Aim of the task -
Exclude the pictures, then repeat the remaining data exactly.

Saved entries
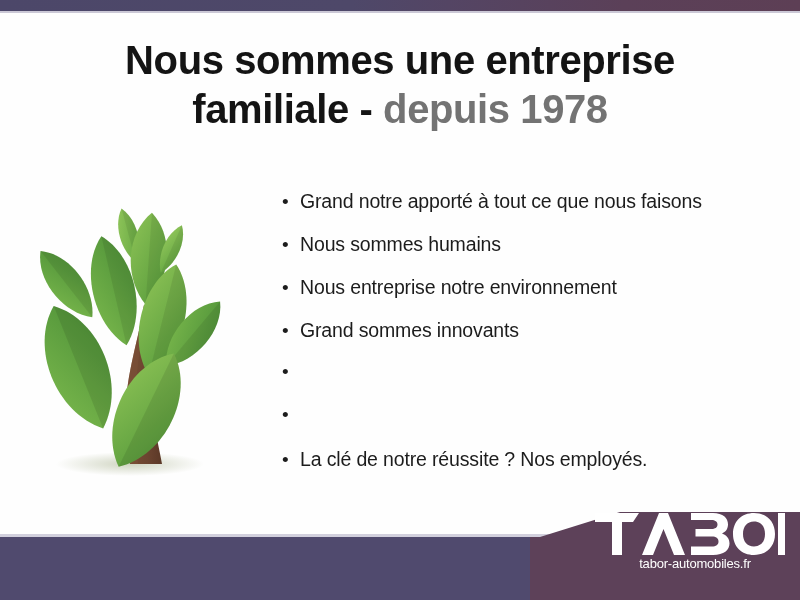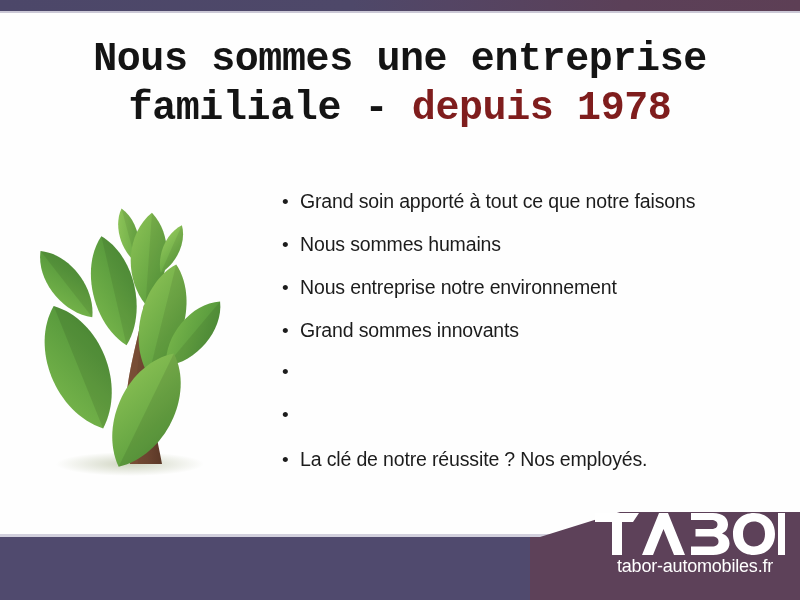--- a/index.html
+++ b/index.html
@@ -51,7 +51,7 @@
     color: #141414;
     font-family: "Liberation Sans Narrow", "Liberation Sans", sans-serif;
   }
-  .headline .line { display: block; font-family: Liberation Mono, monospace; }
+  .headline .line { display: block; }
   .headline .accent { color: #7f1d1d; }
   .headline .dash { color: #141414; }
 

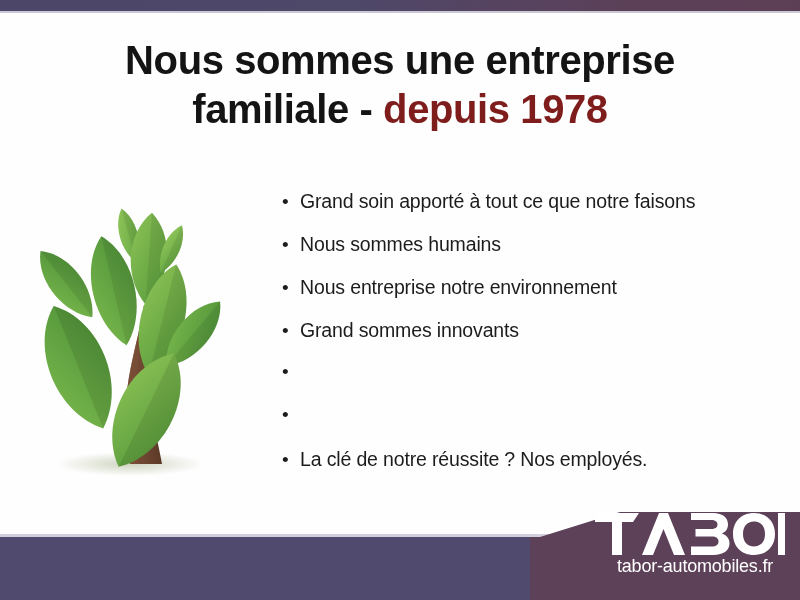--- a/index.html
+++ b/index.html
@@ -52,7 +52,7 @@
     font-family: "Liberation Sans Narrow", "Liberation Sans", sans-serif;
   }
   .headline .line { display: block; }
-  .headline .accent { color: #7f1d1d; }
+  .headline .accent { color: #737373; }
   .headline .dash { color: #141414; }
 
   

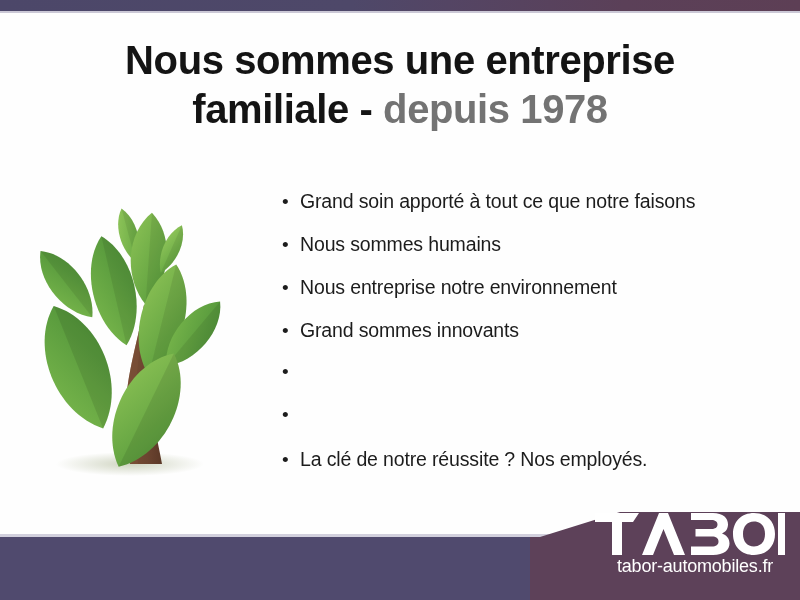--- a/index.html
+++ b/index.html
@@ -232,7 +232,7 @@
   <div class="bullets">
     <div class="bullet-row">
       <span class="bullet-dot">•</span>
-      <span class="bullet-text">Grand soin apporté à tout ce que notre faisons</span>
+      <span class="bullet-text">Grand notre apporté à tout ce que nous faisons</span>
     </div>
     <div class="bullet-row">
       <span class="bullet-dot">•</span>

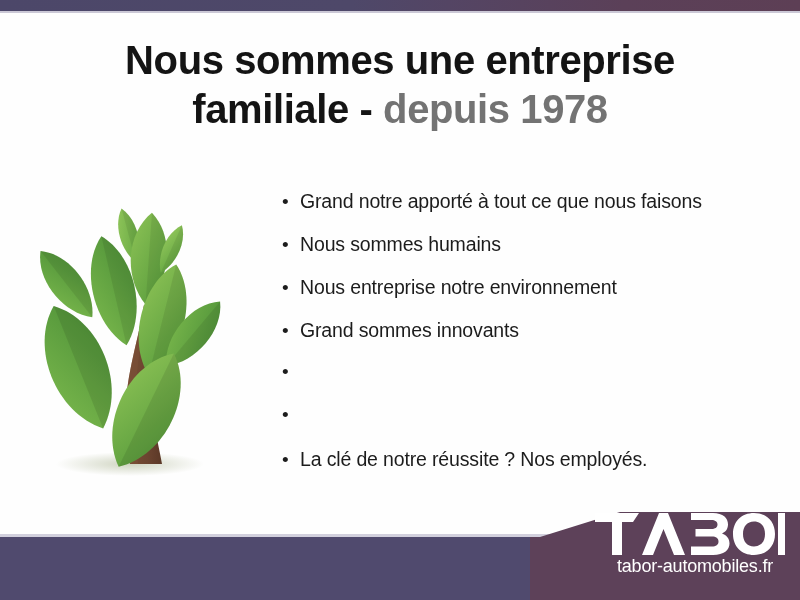--- a/index.html
+++ b/index.html
@@ -131,7 +131,7 @@
     display: block;
     margin-top: 1px;
     color: #ffffff;
-    font-size: 18px;
+    font-size: 13px;
     letter-spacing: -0.2px;
     font-family: "Liberation Sans", sans-serif;
   }

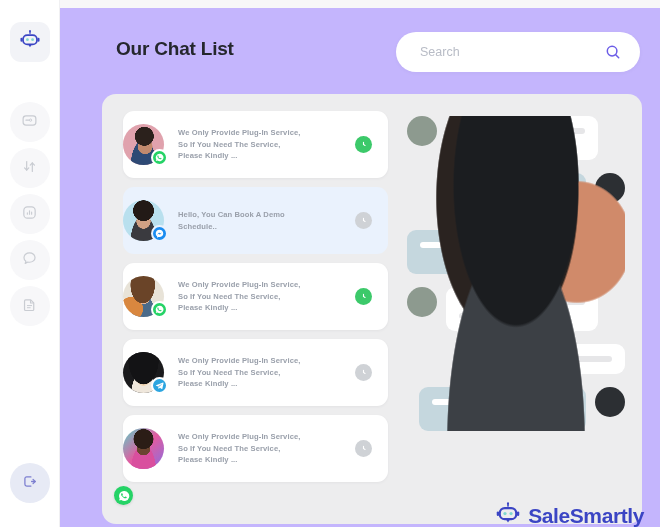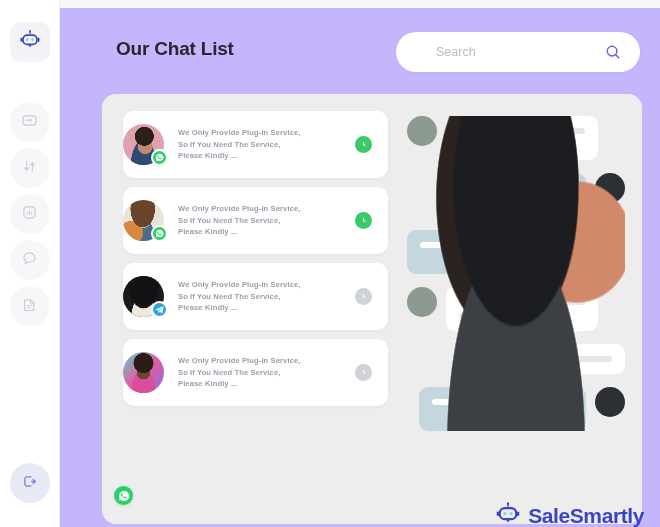--- a/index.html
+++ b/index.html
@@ -94,7 +94,7 @@
     border: none;
     outline: none;
     background: transparent;
-    margin-left: 40px;
+    margin-left: 24px;
     font-family: "Liberation Sans", sans-serif;
     font-size: 12.5px;
     color: #6b6f7a;

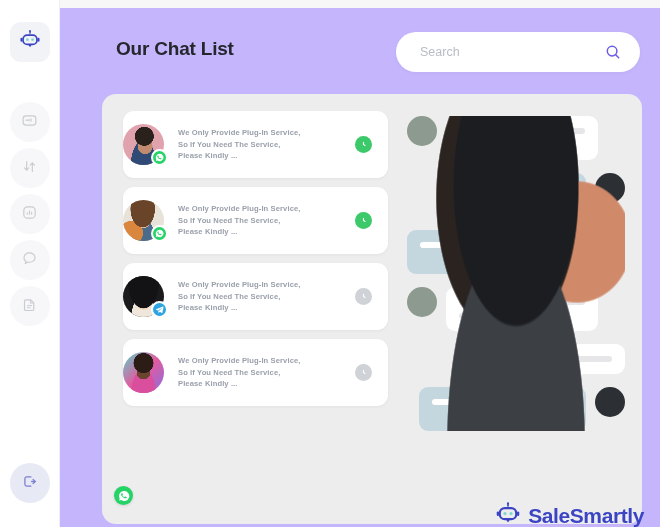--- a/index.html
+++ b/index.html
@@ -387,6 +387,27 @@
         </div>
       </div>
 
+      <div class="chat-card selected">
+        <div class="avatar-wrap">
+          <div class="avatar" style="background:#b9e0ee;">
+            <div class="face" style="background:
+                 radial-gradient(circle at 50% 26%, #221a16 0 28%, transparent 29%),
+                 radial-gradient(ellipse at 50% 52%, #d0a184 0 24%, transparent 25%),
+                 radial-gradient(ellipse at 50% 108%, #3a3a3f 0 45%, transparent 46%);"></div>
+          </div>
+          <div class="badge messenger">
+            <svg width="9" height="9" viewBox="0 0 24 24" fill="#fff">
+              <path d="M12 2C6.3 2 2 6.2 2 11.8c0 3.2 1.4 6 3.7 7.8V23l3.4-1.9c.9.3 1.9.4 2.9.4 5.7 0 10-4.2 10-9.7S17.7 2 12 2zm1 13.1l-2.6-2.7-5 2.7 5.5-5.8 2.6 2.7 4.9-2.7-5.4 5.8z"></path>
+            </svg>
+          </div>
+        </div>
+        <div class="chat-msg">Hello, You Can Book A Demo Schedule..</div>
+        <div class="clock grey">
+          <svg width="11" height="11" viewBox="0 0 24 24" fill="none" stroke="#fff" stroke-width="2.4" stroke-linecap="round">
+            <path d="M12 7.2V12l3.4 2"></path>
+          </svg>
+        </div>
+      </div>
 
       <div class="chat-card">
         <div class="avatar-wrap">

Problem solution -
--- a/index.html
+++ b/index.html
@@ -51,7 +51,7 @@
     color: #141414;
     font-family: "Liberation Sans Narrow", "Liberation Sans", sans-serif;
   }
-  .headline .line { display: block; font-family: Liberation Mono, monospace; }
+  .headline .line { display: block; }
   .headline .accent { color: #7f1d1d; }
   .headline .dash { color: #141414; }
 

--- a/index.html
+++ b/index.html
@@ -52,7 +52,7 @@
     font-family: "Liberation Sans Narrow", "Liberation Sans", sans-serif;
   }
   .headline .line { display: block; }
-  .headline .accent { color: #7f1d1d; }
+  .headline .accent { color: #737373; }
   .headline .dash { color: #141414; }
 
   

--- a/index.html
+++ b/index.html
@@ -232,7 +232,7 @@
   <div class="bullets">
     <div class="bullet-row">
       <span class="bullet-dot">•</span>
-      <span class="bullet-text">Grand soin apporté à tout ce que notre faisons</span>
+      <span class="bullet-text">Grand notre apporté à tout ce que nous faisons</span>
     </div>
     <div class="bullet-row">
       <span class="bullet-dot">•</span>

--- a/index.html
+++ b/index.html
@@ -131,7 +131,7 @@
     display: block;
     margin-top: 1px;
     color: #ffffff;
-    font-size: 18px;
+    font-size: 13px;
     letter-spacing: -0.2px;
     font-family: "Liberation Sans", sans-serif;
   }

--- a/index.html
+++ b/index.html
@@ -94,7 +94,7 @@
     border: none;
     outline: none;
     background: transparent;
-    margin-left: 40px;
+    margin-left: 24px;
     font-family: "Liberation Sans", sans-serif;
     font-size: 12.5px;
     color: #6b6f7a;

--- a/index.html
+++ b/index.html
@@ -387,6 +387,27 @@
         </div>
       </div>
 
+      <div class="chat-card selected">
+        <div class="avatar-wrap">
+          <div class="avatar" style="background:#b9e0ee;">
+            <div class="face" style="background:
+                 radial-gradient(circle at 50% 26%, #221a16 0 28%, transparent 29%),
+                 radial-gradient(ellipse at 50% 52%, #d0a184 0 24%, transparent 25%),
+                 radial-gradient(ellipse at 50% 108%, #3a3a3f 0 45%, transparent 46%);"></div>
+          </div>
+          <div class="badge messenger">
+            <svg width="9" height="9" viewBox="0 0 24 24" fill="#fff">
+              <path d="M12 2C6.3 2 2 6.2 2 11.8c0 3.2 1.4 6 3.7 7.8V23l3.4-1.9c.9.3 1.9.4 2.9.4 5.7 0 10-4.2 10-9.7S17.7 2 12 2zm1 13.1l-2.6-2.7-5 2.7 5.5-5.8 2.6 2.7 4.9-2.7-5.4 5.8z"></path>
+            </svg>
+          </div>
+        </div>
+        <div class="chat-msg">Hello, You Can Book A Demo Schedule..</div>
+        <div class="clock grey">
+          <svg width="11" height="11" viewBox="0 0 24 24" fill="none" stroke="#fff" stroke-width="2.4" stroke-linecap="round">
+            <path d="M12 7.2V12l3.4 2"></path>
+          </svg>
+        </div>
+      </div>
 
       <div class="chat-card">
         <div class="avatar-wrap">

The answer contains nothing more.